Typical procedure for hydrogenation reactions (Table 1, entry 1): Styrene was fed into the column using the HPLC pump, and H2 gas was introduced into the column using the mass flow controller. The system was left to stabilize for 30 min, and the product was then sampled over 1.5 h. The sample was analyzed by 1H NMR, and the complete conversion of styrene to ethyl benzene was confirmed. 1H NMR (500 MHz, CDCl3) δ 1.24 (t, J = 7.7 Hz, 3H), 2.65 (q, J = 7.7 Hz, 2H), 7.15–7.23 (m, 3H), 7.26–7.30 (m, 2H).
Hydrogenation reaction of trans-stilbene (Scheme 2): trans-Stilbene (Aldrich) in toluene (0.25 M) was fed into the column (maintained at 40 °C in a water bath) using the HPLC pump (1.0 mL/min), and H2 gas was introduced into the column using the mass flow controller (11 mL/min). The system was left to stabilize for 30 min. The product was then sampled over 8 h and dried in vacuo. The sample was analyzed by 1H NMR, and the full conversion of trans-stilbene to 1,2-diphenylethane was confirmed. 1H NMR (500 MHz, CDCl3) δ 2.92 (s, 4H), 7.17–7.21 (m, 6H), 7.26–7.30 (m, 4H).
Hydrogenation reaction of nitrobenzene (Scheme 3): Nitrobenzene was fed into the column (maintained at 70 °C in a water bath) using the HPLC pump (0.1 mL/min), and H2 gas was introduced into the column at a pressure of 0.15 MPa. The system was left to stabilize for 30 min and the product then sampled for 2.5 h. The sample (18.9 g as a mixture of aniline and H2O; calculated quantity of aniline = 13.7 g) was analyzed by GC, and the complete conversion of nitrobenzene to aniline was confirmed.

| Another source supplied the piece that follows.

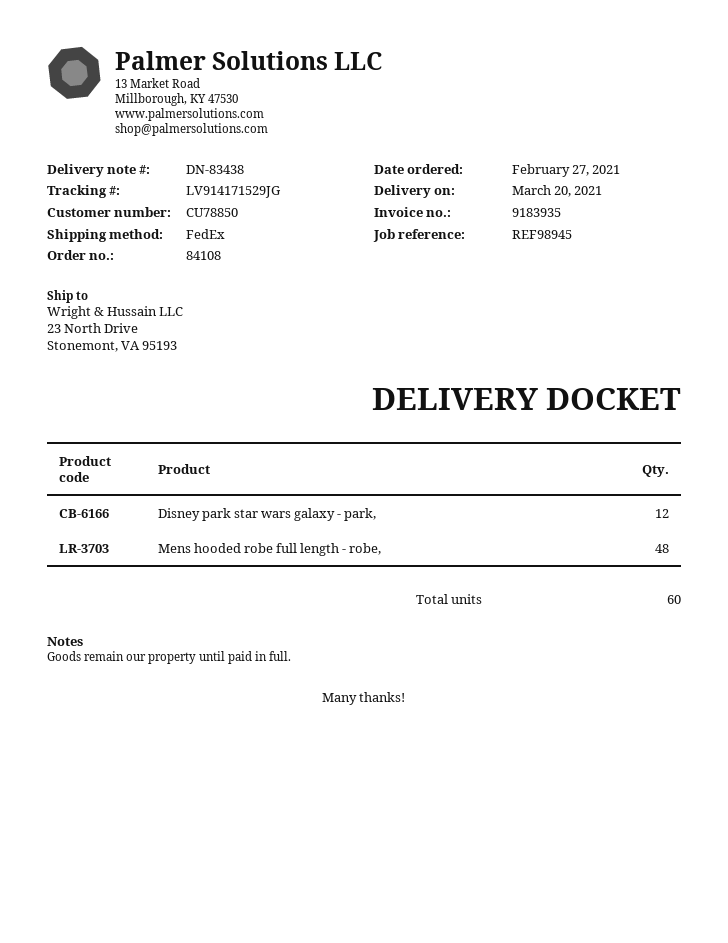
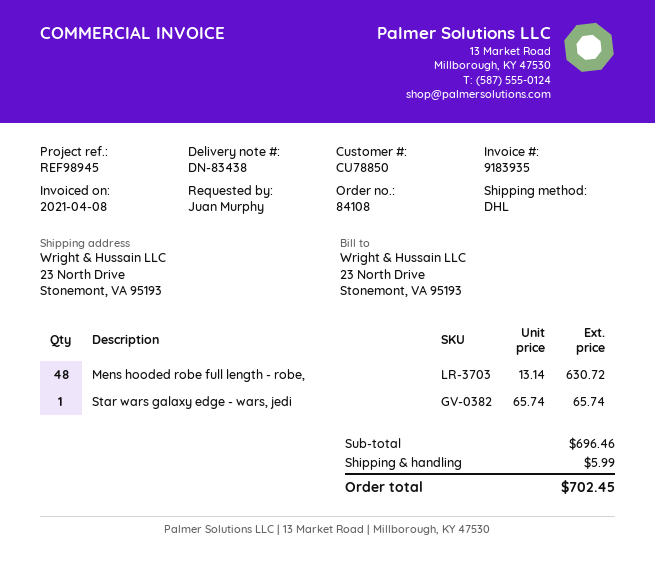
shipping method: FedEx -> DHL
Disney park star wars galaxy - park,: 12 -> none
Star wars galaxy edge - wars, jedi: none -> 1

Hydrogenation reaction of p-chlorobenzoic acid (Scheme 4): p-Chlorobenzoic acid in H2O (0.33 M, including 2.5 equiv of K2CO3) was fed into the column (maintained at 60 °C in a water bath) using the HPLC pump (0.6 mL/min) and H2 gas was introduced into the column using the mass flow controller (16 mL/min). The system was left to stabilize for 30 min and the product was then sampled for 8 min. Aqueous HCl (1 N) was added to the mixture, which was then extracted twice with AcOEt. The combined organic layers were dried in vacuo. The sample was analyzed by 1H NMR, and complete dehalogenation of the Cl group was confirmed. 1H NMR (500 MHz, CDCl3) δ 7.46–7.50 (m, 2H), 7.60–7.63 (m, 1H), 8.12–8.14 (m, 2H).